Source data:
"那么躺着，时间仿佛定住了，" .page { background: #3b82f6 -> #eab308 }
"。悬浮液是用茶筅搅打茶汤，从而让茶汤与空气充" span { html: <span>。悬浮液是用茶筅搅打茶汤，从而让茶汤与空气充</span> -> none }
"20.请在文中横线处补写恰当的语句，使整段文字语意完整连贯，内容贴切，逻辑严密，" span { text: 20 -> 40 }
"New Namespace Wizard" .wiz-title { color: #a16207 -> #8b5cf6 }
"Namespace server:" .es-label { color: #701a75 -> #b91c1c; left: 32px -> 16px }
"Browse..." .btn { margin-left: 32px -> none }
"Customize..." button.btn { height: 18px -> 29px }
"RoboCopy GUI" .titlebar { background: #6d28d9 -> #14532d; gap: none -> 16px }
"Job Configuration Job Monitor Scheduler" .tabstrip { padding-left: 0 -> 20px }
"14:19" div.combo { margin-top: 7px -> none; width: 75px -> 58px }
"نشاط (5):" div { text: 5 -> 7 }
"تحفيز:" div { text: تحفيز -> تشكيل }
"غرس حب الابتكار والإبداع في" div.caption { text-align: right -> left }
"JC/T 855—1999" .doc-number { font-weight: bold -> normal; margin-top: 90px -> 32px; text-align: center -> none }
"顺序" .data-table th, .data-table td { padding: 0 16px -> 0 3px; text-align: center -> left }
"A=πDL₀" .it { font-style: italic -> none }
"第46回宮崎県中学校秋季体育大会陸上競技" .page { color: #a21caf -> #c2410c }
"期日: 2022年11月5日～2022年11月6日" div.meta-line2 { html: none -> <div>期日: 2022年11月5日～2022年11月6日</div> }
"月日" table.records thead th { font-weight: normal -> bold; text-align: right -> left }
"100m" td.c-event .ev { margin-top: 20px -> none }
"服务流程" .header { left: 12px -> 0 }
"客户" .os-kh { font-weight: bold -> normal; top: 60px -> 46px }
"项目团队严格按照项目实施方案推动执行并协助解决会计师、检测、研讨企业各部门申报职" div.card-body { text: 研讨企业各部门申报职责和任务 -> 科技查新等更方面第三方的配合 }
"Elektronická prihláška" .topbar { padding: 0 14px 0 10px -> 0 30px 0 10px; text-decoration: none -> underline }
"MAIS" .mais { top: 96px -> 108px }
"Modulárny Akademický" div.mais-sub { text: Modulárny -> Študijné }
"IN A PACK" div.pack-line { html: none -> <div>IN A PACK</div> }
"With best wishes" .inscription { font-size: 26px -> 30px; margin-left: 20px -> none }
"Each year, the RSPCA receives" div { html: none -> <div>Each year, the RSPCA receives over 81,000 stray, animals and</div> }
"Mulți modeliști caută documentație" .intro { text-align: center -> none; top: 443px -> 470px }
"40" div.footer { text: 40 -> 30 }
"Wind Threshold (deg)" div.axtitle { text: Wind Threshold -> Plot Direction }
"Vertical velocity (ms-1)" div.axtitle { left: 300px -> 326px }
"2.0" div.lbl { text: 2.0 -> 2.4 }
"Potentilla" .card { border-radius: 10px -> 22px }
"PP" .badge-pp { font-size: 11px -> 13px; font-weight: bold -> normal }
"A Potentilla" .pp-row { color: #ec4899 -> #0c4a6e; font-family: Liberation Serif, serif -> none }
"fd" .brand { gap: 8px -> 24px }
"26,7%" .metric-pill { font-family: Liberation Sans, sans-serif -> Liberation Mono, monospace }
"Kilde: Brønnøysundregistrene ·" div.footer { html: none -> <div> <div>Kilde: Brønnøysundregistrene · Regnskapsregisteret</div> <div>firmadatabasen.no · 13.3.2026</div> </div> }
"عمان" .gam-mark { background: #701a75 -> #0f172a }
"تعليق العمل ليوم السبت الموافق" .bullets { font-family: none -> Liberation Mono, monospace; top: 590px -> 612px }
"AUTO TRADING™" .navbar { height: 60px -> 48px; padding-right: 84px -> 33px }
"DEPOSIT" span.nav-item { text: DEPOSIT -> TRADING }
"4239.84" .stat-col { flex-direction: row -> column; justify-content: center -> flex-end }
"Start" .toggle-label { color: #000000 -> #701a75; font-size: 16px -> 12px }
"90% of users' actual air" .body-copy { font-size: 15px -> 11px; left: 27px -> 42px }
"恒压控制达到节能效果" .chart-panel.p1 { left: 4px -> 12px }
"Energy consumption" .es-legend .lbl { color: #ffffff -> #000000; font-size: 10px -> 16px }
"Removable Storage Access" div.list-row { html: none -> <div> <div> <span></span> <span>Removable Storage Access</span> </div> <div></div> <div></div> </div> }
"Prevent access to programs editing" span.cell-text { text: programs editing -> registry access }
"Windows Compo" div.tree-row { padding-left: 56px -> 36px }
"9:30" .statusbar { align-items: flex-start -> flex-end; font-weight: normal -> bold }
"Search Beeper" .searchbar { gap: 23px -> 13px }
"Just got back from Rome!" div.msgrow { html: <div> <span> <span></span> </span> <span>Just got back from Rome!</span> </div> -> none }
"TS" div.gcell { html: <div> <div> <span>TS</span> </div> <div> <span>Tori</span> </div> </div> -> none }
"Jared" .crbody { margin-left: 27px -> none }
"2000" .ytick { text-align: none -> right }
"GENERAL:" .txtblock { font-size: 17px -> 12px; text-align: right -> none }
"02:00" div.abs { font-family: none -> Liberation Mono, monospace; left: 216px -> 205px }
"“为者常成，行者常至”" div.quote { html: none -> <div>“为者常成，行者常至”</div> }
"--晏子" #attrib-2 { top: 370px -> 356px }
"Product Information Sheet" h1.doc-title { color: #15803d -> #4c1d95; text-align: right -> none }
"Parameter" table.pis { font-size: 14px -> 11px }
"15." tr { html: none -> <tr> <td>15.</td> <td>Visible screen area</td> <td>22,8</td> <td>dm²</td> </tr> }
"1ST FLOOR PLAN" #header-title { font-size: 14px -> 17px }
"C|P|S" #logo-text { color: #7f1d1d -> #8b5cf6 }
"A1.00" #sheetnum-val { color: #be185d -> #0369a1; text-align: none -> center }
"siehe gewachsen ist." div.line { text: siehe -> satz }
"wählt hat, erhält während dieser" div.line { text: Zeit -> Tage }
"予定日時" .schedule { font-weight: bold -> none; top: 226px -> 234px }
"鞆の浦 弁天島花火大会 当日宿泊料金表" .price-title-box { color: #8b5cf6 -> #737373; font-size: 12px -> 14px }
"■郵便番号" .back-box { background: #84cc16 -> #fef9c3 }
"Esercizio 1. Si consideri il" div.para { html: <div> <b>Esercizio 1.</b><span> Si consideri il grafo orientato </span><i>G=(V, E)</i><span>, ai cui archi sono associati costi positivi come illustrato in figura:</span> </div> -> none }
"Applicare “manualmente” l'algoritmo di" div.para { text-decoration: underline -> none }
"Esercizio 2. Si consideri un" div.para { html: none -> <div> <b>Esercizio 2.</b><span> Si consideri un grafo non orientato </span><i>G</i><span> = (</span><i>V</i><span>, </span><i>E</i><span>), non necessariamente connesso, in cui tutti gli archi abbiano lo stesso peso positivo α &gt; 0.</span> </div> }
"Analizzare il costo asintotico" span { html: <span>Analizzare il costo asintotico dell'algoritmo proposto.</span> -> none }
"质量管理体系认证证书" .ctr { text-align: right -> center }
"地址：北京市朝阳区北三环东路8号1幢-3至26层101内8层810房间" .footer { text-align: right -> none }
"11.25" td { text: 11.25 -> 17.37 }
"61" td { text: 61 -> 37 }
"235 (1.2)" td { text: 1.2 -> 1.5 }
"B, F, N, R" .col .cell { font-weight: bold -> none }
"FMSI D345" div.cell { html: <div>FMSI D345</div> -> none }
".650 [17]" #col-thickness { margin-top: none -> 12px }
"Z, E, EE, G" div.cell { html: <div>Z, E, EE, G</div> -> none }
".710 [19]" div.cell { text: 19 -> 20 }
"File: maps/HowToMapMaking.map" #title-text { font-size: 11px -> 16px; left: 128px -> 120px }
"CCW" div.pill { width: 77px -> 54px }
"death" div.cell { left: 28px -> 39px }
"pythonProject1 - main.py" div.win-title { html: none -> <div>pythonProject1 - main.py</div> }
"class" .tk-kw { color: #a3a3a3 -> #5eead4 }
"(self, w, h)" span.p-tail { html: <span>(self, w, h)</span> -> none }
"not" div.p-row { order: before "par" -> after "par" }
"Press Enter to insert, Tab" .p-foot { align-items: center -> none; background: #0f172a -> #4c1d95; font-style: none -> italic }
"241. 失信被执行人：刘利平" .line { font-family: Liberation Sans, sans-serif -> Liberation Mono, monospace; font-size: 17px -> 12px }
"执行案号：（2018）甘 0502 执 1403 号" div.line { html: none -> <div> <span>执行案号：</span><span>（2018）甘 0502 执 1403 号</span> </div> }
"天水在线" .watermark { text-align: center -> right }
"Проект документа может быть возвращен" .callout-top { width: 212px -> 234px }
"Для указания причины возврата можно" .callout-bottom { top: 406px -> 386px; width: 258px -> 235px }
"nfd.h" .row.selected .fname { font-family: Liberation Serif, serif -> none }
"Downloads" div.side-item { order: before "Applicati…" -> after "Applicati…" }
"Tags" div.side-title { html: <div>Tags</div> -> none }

Work item:
Copy out precisely the lines from the line with "none -> right" to the line with "color: #8b5cf6 ->" in the material above, including those two lines and omitting all the rest.

Your response:
"2000" .ytick { text-align: none -> right }
"GENERAL:" .txtblock { font-size: 17px -> 12px; text-align: right -> none }
"02:00" div.abs { font-family: none -> Liberation Mono, monospace; left: 216px -> 205px }
"“为者常成，行者常至”" div.quote { html: none -> <div>“为者常成，行者常至”</div> }
"--晏子" #attrib-2 { top: 370px -> 356px }
"Product Information Sheet" h1.doc-title { color: #15803d -> #4c1d95; text-align: right -> none }
"Parameter" table.pis { font-size: 14px -> 11px }
"15." tr { html: none -> <tr> <td>15.</td> <td>Visible screen area</td> <td>22,8</td> <td>dm²</td> </tr> }
"1ST FLOOR PLAN" #header-title { font-size: 14px -> 17px }
"C|P|S" #logo-text { color: #7f1d1d -> #8b5cf6 }
"A1.00" #sheetnum-val { color: #be185d -> #0369a1; text-align: none -> center }
"siehe gewachsen ist." div.line { text: siehe -> satz }
"wählt hat, erhält während dieser" div.line { text: Zeit -> Tage }
"予定日時" .schedule { font-weight: bold -> none; top: 226px -> 234px }
"鞆の浦 弁天島花火大会 当日宿泊料金表" .price-title-box { color: #8b5cf6 -> #737373; font-size: 12px -> 14px }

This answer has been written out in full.